Pinal County – Most of us have seen them around the Copper Corridor: the big blue dumpsters that are reserved for materials that can and should be recycled. Surprisingly few have a clear understanding of what to do with them, so as to help the environment without getting a reprimand or fine, however, and, many of us remain confused as to why they are even needed.
Recycling helps alleviate the negative impact of consumer societies on the natural environment. When the waste by-products of our lifestyles are dumped into landfill sites where they are simply left to break down in the sun or covered over, a few very bad things happen.
Modern life brings modern joys, including lighter weight materials that are more cost-effective so that more people can afford some simple joys of life, such as a stereo, a television, furnishings, jewelry, pans and so much more. These materials can save us time, expense, the lives of animals in the case of fleece versus fur for winter warmth, but, the cost of all the good they do is the bad that results when the items made up from them are no longer of use and must be disposed of.
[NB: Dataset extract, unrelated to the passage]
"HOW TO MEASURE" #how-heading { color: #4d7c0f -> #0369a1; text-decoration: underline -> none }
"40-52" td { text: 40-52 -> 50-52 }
Harmful greenhouse gasses and dangerous chemicals are released to leech out into the soil or pollute the air, in a way that would not happen with natural materials. Recycling helps to reduce this sort of pollution. It also helps alleviate another potential problem, which is the sheer volume of waste materials produced.
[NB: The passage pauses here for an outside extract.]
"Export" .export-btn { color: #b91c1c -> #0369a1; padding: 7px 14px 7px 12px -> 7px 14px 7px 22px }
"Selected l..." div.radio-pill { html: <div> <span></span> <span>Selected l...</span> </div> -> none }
According to a brochure available online from Eco-Cycle at www.ecocycle.org nearly 90% of what we throw away could potentially be recovered through reuse, recycling or composting. Engaging in recycling can save resources, prevent pollution, support public health and create jobs.
There are many ways of recycling, by personal choice. Many artists and artisans use old magazines, clothing, broken jewelry, and much else to create new works of art or household goods. Of course, much can be donated to thrift shops to be resold, Free Cycle and Craig’s List are options to help divest yourself of items that you are not sure what to do with. Repair is often an option. When it comes to recycling that goes on outside of the big blue can, the sky’s the limit. What goes on inside the big blue can involves a little more following of rules, and, for good reason.
Remember all those new jobs mentioned? Well, with new jobs come new paychecks. This is good news for those who are job seekers, but, not such great news for those who are wondering why the cost for trash removal and certain landfill sites are what they are. So, how do we get the costs down and keep them down? Primarily, by the effective sorting of trash into recyclable and non-recyclable materials, so that it takes less time for the workers at the other end of the equation to do what they need to do to help the environment.
There are recycling centers open to the public, approximately 12,000 of them nation-wide, for those who do not have the big blue can or who have recycling needs that exceed the volume it is capable of holding. For the towns of the Copper Corridor: Dudleyville, Kearny, Mammoth, Oracle and San Manuel, one place to go is the Oracle Transfer Station, 2100 E. Transfer Station Road in Oracle on Monday through Friday, from 9 a.m. to 3 p.m. This station is also open every second and fourth Saturday from 9 a.m. through noon.For other locations, visit http://bit.ly/2bx5zQU. this is also a good site for accessing phone numbers to ask questions when in doubt on recycling issues.
In some towns, there is a big blue recycling bin, instead of or in addition to the big blue cans. Pinal County Recycling bins are available Monday through Friday, from 6:30 a.m. through 2 p.m. Regardless of whether you are using bin, can or transporting recycling materials to a station,there are things you should and must not submit for recycling. These can vary from place to place and year to year, depending on budgets and capabilities of different stations. Below is a list of what can and cannot be recycled by official recycling stations of Pinal County:
Cans: aluminum, tin or steel; Bottles: plastic or glass, including jars; Paper: news, printer, junk mail, magazines, shredded, phone books; Cardboard boxes: food, detergent, cereal; Plastics: 1-7, including bottles and milk jugs.
Items NOT Accepted
Hazardous materials: Paint, oils, batteries, electronics; Organics: tree limbs, grass clippings, household trash, food waste; Scrap materials: large pieces of glass, mirrors, windows, furniture, stoves
Follow these guidelines and you’ll truly be helping make the world a better place. Happy recycling!